What to work on: Return every line of the data exactly as it stands.

Stored records:
○ ○ ○

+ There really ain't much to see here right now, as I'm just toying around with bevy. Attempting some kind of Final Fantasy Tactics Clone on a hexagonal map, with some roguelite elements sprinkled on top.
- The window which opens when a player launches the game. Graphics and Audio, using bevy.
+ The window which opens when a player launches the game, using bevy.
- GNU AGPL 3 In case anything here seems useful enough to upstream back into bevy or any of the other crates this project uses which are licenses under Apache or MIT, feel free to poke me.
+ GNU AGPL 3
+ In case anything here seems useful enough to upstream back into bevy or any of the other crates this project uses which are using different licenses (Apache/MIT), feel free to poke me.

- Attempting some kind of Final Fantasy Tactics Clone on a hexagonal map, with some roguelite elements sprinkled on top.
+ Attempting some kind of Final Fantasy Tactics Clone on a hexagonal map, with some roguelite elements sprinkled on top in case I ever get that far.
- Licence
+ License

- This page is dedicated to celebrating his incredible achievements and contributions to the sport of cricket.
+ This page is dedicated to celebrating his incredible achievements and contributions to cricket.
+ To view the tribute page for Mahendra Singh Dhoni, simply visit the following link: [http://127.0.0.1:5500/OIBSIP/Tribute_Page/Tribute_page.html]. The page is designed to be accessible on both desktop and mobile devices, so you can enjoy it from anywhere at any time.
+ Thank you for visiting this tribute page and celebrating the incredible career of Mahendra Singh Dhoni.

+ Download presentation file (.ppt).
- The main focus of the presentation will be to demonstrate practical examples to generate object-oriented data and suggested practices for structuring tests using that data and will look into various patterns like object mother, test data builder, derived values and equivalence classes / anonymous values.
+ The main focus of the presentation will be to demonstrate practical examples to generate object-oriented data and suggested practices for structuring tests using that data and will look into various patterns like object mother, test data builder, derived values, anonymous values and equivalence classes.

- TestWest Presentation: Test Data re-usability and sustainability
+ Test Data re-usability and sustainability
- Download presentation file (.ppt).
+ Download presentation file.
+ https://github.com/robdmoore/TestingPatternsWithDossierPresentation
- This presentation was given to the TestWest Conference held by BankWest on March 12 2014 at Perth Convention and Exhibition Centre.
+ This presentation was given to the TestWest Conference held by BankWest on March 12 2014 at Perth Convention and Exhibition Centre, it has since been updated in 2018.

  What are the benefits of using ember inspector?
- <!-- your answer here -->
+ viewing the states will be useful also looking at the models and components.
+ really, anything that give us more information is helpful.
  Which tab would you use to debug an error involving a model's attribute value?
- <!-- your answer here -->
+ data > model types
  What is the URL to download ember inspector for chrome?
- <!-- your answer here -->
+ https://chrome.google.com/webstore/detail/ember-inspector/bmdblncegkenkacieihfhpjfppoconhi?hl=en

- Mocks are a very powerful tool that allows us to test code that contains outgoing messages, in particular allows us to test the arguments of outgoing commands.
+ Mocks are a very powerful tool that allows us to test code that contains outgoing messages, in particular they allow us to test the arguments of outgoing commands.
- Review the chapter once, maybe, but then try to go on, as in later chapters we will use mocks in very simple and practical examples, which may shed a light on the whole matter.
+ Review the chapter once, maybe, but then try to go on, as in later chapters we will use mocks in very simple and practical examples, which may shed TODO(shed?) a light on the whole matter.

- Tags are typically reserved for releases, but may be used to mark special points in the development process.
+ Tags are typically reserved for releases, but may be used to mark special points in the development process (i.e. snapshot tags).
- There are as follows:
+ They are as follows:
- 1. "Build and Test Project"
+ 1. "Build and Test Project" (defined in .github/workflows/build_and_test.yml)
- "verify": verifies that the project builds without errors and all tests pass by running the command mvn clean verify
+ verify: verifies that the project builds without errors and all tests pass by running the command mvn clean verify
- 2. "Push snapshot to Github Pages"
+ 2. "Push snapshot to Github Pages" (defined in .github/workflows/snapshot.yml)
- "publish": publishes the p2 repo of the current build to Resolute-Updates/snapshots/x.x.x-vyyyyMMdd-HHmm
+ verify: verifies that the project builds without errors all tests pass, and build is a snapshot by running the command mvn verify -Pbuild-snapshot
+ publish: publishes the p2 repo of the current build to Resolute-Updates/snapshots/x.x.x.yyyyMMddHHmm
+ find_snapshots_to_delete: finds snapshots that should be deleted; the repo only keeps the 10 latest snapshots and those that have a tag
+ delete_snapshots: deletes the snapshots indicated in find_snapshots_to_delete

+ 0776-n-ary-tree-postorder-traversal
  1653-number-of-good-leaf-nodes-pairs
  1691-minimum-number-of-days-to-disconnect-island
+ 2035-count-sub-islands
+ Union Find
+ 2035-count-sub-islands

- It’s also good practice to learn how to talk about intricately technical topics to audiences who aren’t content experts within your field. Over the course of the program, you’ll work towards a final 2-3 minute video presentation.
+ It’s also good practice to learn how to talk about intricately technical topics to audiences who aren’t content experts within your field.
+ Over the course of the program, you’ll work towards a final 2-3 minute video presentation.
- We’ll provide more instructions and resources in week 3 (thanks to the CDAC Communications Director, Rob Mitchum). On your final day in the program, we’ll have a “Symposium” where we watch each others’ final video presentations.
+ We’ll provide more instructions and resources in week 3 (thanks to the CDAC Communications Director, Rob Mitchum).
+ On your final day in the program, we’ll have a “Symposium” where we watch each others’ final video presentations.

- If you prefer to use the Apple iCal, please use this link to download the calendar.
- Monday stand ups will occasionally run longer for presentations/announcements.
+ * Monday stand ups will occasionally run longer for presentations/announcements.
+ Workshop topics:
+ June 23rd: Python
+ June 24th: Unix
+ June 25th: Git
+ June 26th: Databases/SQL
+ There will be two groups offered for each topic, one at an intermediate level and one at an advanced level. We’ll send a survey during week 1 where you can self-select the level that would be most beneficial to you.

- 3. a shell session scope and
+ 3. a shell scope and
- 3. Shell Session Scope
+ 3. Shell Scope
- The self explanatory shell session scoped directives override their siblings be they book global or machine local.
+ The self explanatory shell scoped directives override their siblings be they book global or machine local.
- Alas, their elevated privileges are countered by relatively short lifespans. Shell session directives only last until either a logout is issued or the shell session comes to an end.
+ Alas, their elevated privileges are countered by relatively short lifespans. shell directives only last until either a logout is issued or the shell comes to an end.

○ ○ ○

Answer box:
+ There really ain't much to see here right now, as I'm just toying around with bevy. Attempting some kind of Final Fantasy Tactics Clone on a hexagonal map, with some roguelite elements sprinkled on top.
- The window which opens when a player launches the game. Graphics and Audio, using bevy.
+ The window which opens when a player launches the game, using bevy.
- GNU AGPL 3 In case anything here seems useful enough to upstream back into bevy or any of the other crates this project uses which are licenses under Apache or MIT, feel free to poke me.
+ GNU AGPL 3
+ In case anything here seems useful enough to upstream back into bevy or any of the other crates this project uses which are using different licenses (Apache/MIT), feel free to poke me.

- Attempting some kind of Final Fantasy Tactics Clone on a hexagonal map, with some roguelite elements sprinkled on top.
+ Attempting some kind of Final Fantasy Tactics Clone on a hexagonal map, with some roguelite elements sprinkled on top in case I ever get that far.
- Licence
+ License

- This page is dedicated to celebrating his incredible achievements and contributions to the sport of cricket.
+ This page is dedicated to celebrating his incredible achievements and contributions to cricket.
+ To view the tribute page for Mahendra Singh Dhoni, simply visit the following link: [http://127.0.0.1:5500/OIBSIP/Tribute_Page/Tribute_page.html]. The page is designed to be accessible on both desktop and mobile devices, so you can enjoy it from anywhere at any time.
+ Thank you for visiting this tribute page and celebrating the incredible career of Mahendra Singh Dhoni.

+ Download presentation file (.ppt).
- The main focus of the presentation will be to demonstrate practical examples to generate object-oriented data and suggested practices for structuring tests using that data and will look into various patterns like object mother, test data builder, derived values and equivalence classes / anonymous values.
+ The main focus of the presentation will be to demonstrate practical examples to generate object-oriented data and suggested practices for structuring tests using that data and will look into various patterns like object mother, test data builder, derived values, anonymous values and equivalence classes.

- TestWest Presentation: Test Data re-usability and sustainability
+ Test Data re-usability and sustainability
- Download presentation file (.ppt).
+ Download presentation file.
+ https://github.com/robdmoore/TestingPatternsWithDossierPresentation
- This presentation was given to the TestWest Conference held by BankWest on March 12 2014 at Perth Convention and Exhibition Centre.
+ This presentation was given to the TestWest Conference held by BankWest on March 12 2014 at Perth Convention and Exhibition Centre, it has since been updated in 2018.

  What are the benefits of using ember inspector?
- <!-- your answer here -->
+ viewing the states will be useful also looking at the models and components.
+ really, anything that give us more information is helpful.
  Which tab would you use to debug an error involving a model's attribute value?
- <!-- your answer here -->
+ data > model types
  What is the URL to download ember inspector for chrome?
- <!-- your answer here -->
+ https://chrome.google.com/webstore/detail/ember-inspector/bmdblncegkenkacieihfhpjfppoconhi?hl=en

- Mocks are a very powerful tool that allows us to test code that contains outgoing messages, in particular allows us to test the arguments of outgoing commands.
+ Mocks are a very powerful tool that allows us to test code that contains outgoing messages, in particular they allow us to test the arguments of outgoing commands.
- Review the chapter once, maybe, but then try to go on, as in later chapters we will use mocks in very simple and practical examples, which may shed a light on the whole matter.
+ Review the chapter once, maybe, but then try to go on, as in later chapters we will use mocks in very simple and practical examples, which may shed TODO(shed?) a light on the whole matter.

- Tags are typically reserved for releases, but may be used to mark special points in the development process.
+ Tags are typically reserved for releases, but may be used to mark special points in the development process (i.e. snapshot tags).
- There are as follows:
+ They are as follows:
- 1. "Build and Test Project"
+ 1. "Build and Test Project" (defined in .github/workflows/build_and_test.yml)
- "verify": verifies that the project builds without errors and all tests pass by running the command mvn clean verify
+ verify: verifies that the project builds without errors and all tests pass by running the command mvn clean verify
- 2. "Push snapshot to Github Pages"
+ 2. "Push snapshot to Github Pages" (defined in .github/workflows/snapshot.yml)
- "publish": publishes the p2 repo of the current build to Resolute-Updates/snapshots/x.x.x-vyyyyMMdd-HHmm
+ verify: verifies that the project builds without errors all tests pass, and build is a snapshot by running the command mvn verify -Pbuild-snapshot
+ publish: publishes the p2 repo of the current build to Resolute-Updates/snapshots/x.x.x.yyyyMMddHHmm
+ find_snapshots_to_delete: finds snapshots that should be deleted; the repo only keeps the 10 latest snapshots and those that have a tag
+ delete_snapshots: deletes the snapshots indicated in find_snapshots_to_delete

+ 0776-n-ary-tree-postorder-traversal
  1653-number-of-good-leaf-nodes-pairs
  1691-minimum-number-of-days-to-disconnect-island
+ 2035-count-sub-islands
+ Union Find
+ 2035-count-sub-islands

- It’s also good practice to learn how to talk about intricately technical topics to audiences who aren’t content experts within your field. Over the course of the program, you’ll work towards a final 2-3 minute video presentation.
+ It’s also good practice to learn how to talk about intricately technical topics to audiences who aren’t content experts within your field.
+ Over the course of the program, you’ll work towards a final 2-3 minute video presentation.
- We’ll provide more instructions and resources in week 3 (thanks to the CDAC Communications Director, Rob Mitchum). On your final day in the program, we’ll have a “Symposium” where we watch each others’ final video presentations.
+ We’ll provide more instructions and resources in week 3 (thanks to the CDAC Communications Director, Rob Mitchum).
+ On your final day in the program, we’ll have a “Symposium” where we watch each others’ final video presentations.

- If you prefer to use the Apple iCal, please use this link to download the calendar.
- Monday stand ups will occasionally run longer for presentations/announcements.
+ * Monday stand ups will occasionally run longer for presentations/announcements.
+ Workshop topics:
+ June 23rd: Python
+ June 24th: Unix
+ June 25th: Git
+ June 26th: Databases/SQL
+ There will be two groups offered for each topic, one at an intermediate level and one at an advanced level. We’ll send a survey during week 1 where you can self-select the level that would be most beneficial to you.

- 3. a shell session scope and
+ 3. a shell scope and
- 3. Shell Session Scope
+ 3. Shell Scope
- The self explanatory shell session scoped directives override their siblings be they book global or machine local.
+ The self explanatory shell scoped directives override their siblings be they book global or machine local.
- Alas, their elevated privileges are countered by relatively short lifespans. Shell session directives only last until either a logout is issued or the shell session comes to an end.
+ Alas, their elevated privileges are countered by relatively short lifespans. shell directives only last until either a logout is issued or the shell comes to an end.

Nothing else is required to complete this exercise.